How a servlet can get the absolute path to a file outside of the servlet?

35.2k views Asked by At

We have been using System.getProperties("user.dir") to get the location of a properties file. Now that it has been deployed on Tomcat(via servlet), the System call is giving the location as tomcat and not at the location at where the properties file exist.

How can we call the the properties file dynamically?

Given:

  • Tomcat is not the only way the app will be deployed
  • We have no control on where the app may be placed.
  • Relative paths will not work as that Vista is being used and Vista breaks relative paths.
  • This must work on all OS, including(but not limited to) Linux, XP and Vista.
  • EDIT I implied this, but in case I was not clear enough, I have no way of knowing the path String.
9

There are 9 answers

2
Thorbjørn Ravn Andersen On BEST ANSWER

You must have a way of knowing the path of the property file which you can then wrap in a File and pass to the load() method of your properties object.

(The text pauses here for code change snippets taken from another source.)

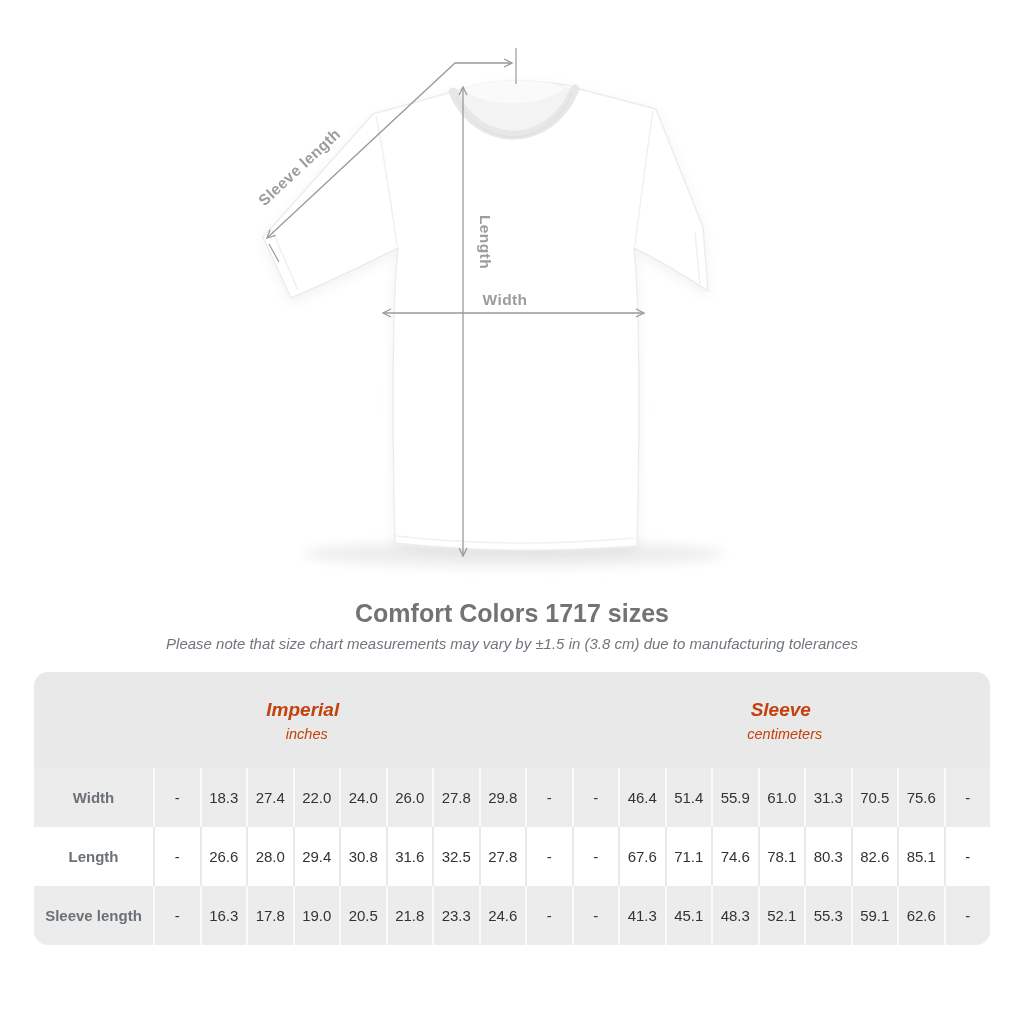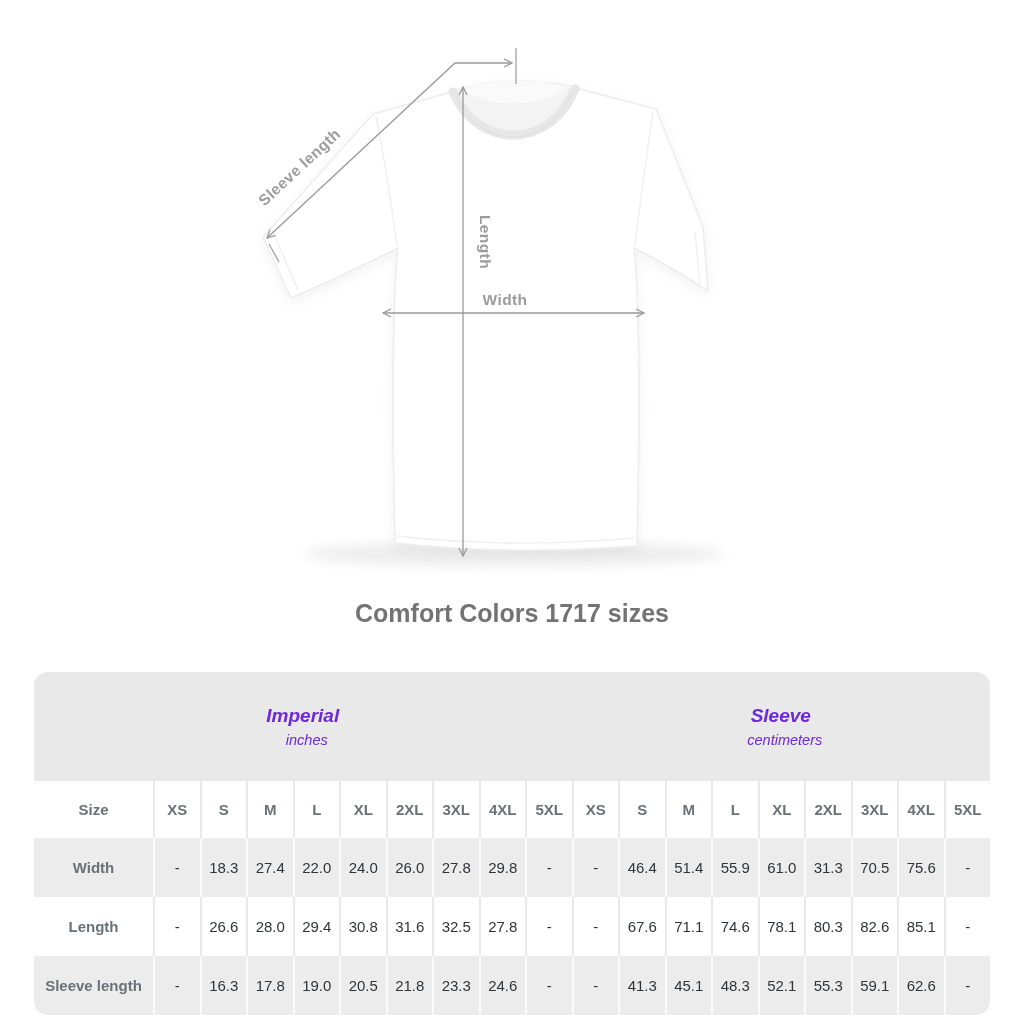--- a/index.html
+++ b/index.html
@@ -20,21 +20,21 @@
   .heading h1{margin:0;font-size:25px;line-height:30px;font-weight:700;color:#737373;}
   .heading p{margin:7px 0 0 0;font-size:15px;font-style:italic;color:#70767c;}
   
   .size-table-wrap{position:absolute;top:672px;left:34px;width:956px;}
   table.size-table{width:956px;table-layout:fixed;border-collapse:separate;border-spacing:0;}
   table.size-table td{
     text-align:center;vertical-align:middle;padding:0;
     font-size:15px;color:#313437;
   }
   tr.units-row td{
-    height:109px;background:#e9e9e9;color:#6d28d9;
+    height:96px;background:#e9e9e9;color:#c2410c;
   }
   tr.units-row td:first-child{border-top-left-radius:14px;}
   tr.units-row td:last-child{border-top-right-radius:14px;}
   .unit-name{font-size:19px;font-weight:700;font-style:italic;line-height:22px;}
   .unit-sub{font-size:14.5px;font-style:italic;margin-top:5px;padding-left:8px;}
   tr.sizes-row td{height:57px;background:#ffffff;font-weight:700;color:#6b7177;}
   tr.sizes-row td + td{border-left:2px solid #e9e9e9;}
   tr.data-row td{height:59px;background:#ffffff;}
   tr.data-row td + td{border-left:2px solid #e9e9e9;}
   tr.data-row.shaded td{background:#ececec;}
@@ -97,20 +97,21 @@
     </g>
 
     <text class="dim-label" transform="translate(303,171) rotate(-43)" text-anchor="middle">Sleeve length</text>
     <text class="dim-label" transform="translate(480,242) rotate(90)" text-anchor="middle">Length</text>
     <text class="dim-label" x="505" y="305" text-anchor="middle">Width</text>
   </svg>
 </div>
 
 <div class="heading">
   <h1>Comfort Colors 1717 sizes</h1>
+  <p>Please note that size chart measurements may vary by ±1.5 in (3.8 cm) due to manufacturing tolerances</p>
 </div>
 
 <div class="size-table-wrap">
   <table class="size-table">
     <colgroup>
       <col style="width:119px">
       <col>
         <col>
         <col>
         <col>
@@ -135,41 +136,20 @@
         <td colspan="10">
           <div class="unit-name">Imperial</div>
           <div class="unit-sub">inches</div>
         </td>
         <td colspan="9">
           <div class="unit-name">Sleeve</div>
           <div class="unit-sub">centimeters</div>
         </td>
       </tr>
 
-      <tr class="sizes-row">
-        <td class="row-label">Size</td>
-        <td>XS</td>
-        <td>S</td>
-        <td>M</td>
-        <td>L</td>
-        <td>XL</td>
-        <td>2XL</td>
-        <td>3XL</td>
-        <td>4XL</td>
-        <td>5XL</td>
-        <td>XS</td>
-        <td>S</td>
-        <td>M</td>
-        <td>L</td>
-        <td>XL</td>
-        <td>2XL</td>
-        <td>3XL</td>
-        <td>4XL</td>
-        <td>5XL</td>
-      </tr>
 
       <tr class="data-row shaded">
         <td class="row-label">Width</td>
         <td>-</td>
         <td>18.3</td>
         <td>27.4</td>
         <td>22.0</td>
         <td>24.0</td>
         <td>26.0</td>
         <td>27.8</td>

If you run inside a Tomcat service you are not running as the user you installed it as,so you cannot derive the home directory. You most likely need to hardcode SOMETHING then.


Edit: The property file is relative to the application. See http://www.exampledepot.com/egs/java.lang/ClassOrigin.html for an example of how to get to the file name for the bytecode for a given class. You should be able to continue from there.

Class cls = this.getClass();
ProtectionDomain pDomain = cls.getProtectionDomain();
CodeSource cSource = pDomain.getCodeSource();
URL loc = cSource.getLocation();  // file:/c:/almanac14/examples/

You should be aware that some security managers disallow this.

2
Akrikos On

I think ClassName.class.getResourceAsStream() will work for you. The comments on that method point you at ClassLoader.getResource(), which tells you how to specify a file in your classpath.

Something like this should work:

InputStream foo = ClassName.class.getResourceAsStream("file.name");

Where file.name is at the base of your classpath somewhere. If file.name is in the com.foo.bar package, you would use "/com/foo/bar/file.name"

0
Rocket Surgeon On

Another approach may be to pass the variable value to the JVM with -D parameter. That way you can tie your code to the same variable name and then pass different values at the time of start-up. I haven't tried this, but i'm thinking it should work for an app deployed in Tomcat as well, if you modify startCatalina script to pass -D parameter to JVM

0
toolkit On

You could store the location of your properties file in JNDI?

This should be portable across Tomcat, and for Java EE Application Servers.

4
John Topley On

Take a look at ServletContext's getResource and getResourceAsStream methods.

5
neesh On

You can place your property files in your class path and read them as an input stream using something like:

ClassName.class.getResourceAsStream(filePath + fileName);

Where filePath is the relative path of the file from the class path root and fileName is the name of the file.

If you need to get the absolute path to a file you read as a resource, you can do some thing like this:

ClassName.class.getResource(filePath + fileName).getPath()

2
Akrikos On

Is it possible to put the config file within the classpath and reference it via something like springs ClassPathResource?

You should be able to use it like this:

ClassPathResource foo = new ClassPathResource("file.name");

Where file.name exists somewhere in the classpath at the lowest level such as:

  • /webapps/WEB-INF/classes/
  • the base of one of your jar files
1
david a. On

If I understood the question correclty, another alternative might be to call ServletContext.getRealPath() on a jsp or a static file in your app and derive the path from the result.

It implies webapp deployed as "expanded" - i.e. not as a compressed war file - but that is what most appservers do anyway.

0
JosefB On

We had the same requirements. The simplest thing that worked so far was to just store a basedir property in one of the property files we were already loading. Then define a method like getExternalDocPath(String path).

This allowed us to extend the docbase of Tomcat (which only Tomcat 7 supports?). Out on the web someone posted a class that actually extends Tomcat's docbase to allow multiple paths, i.e., "alpha;baker;charlie".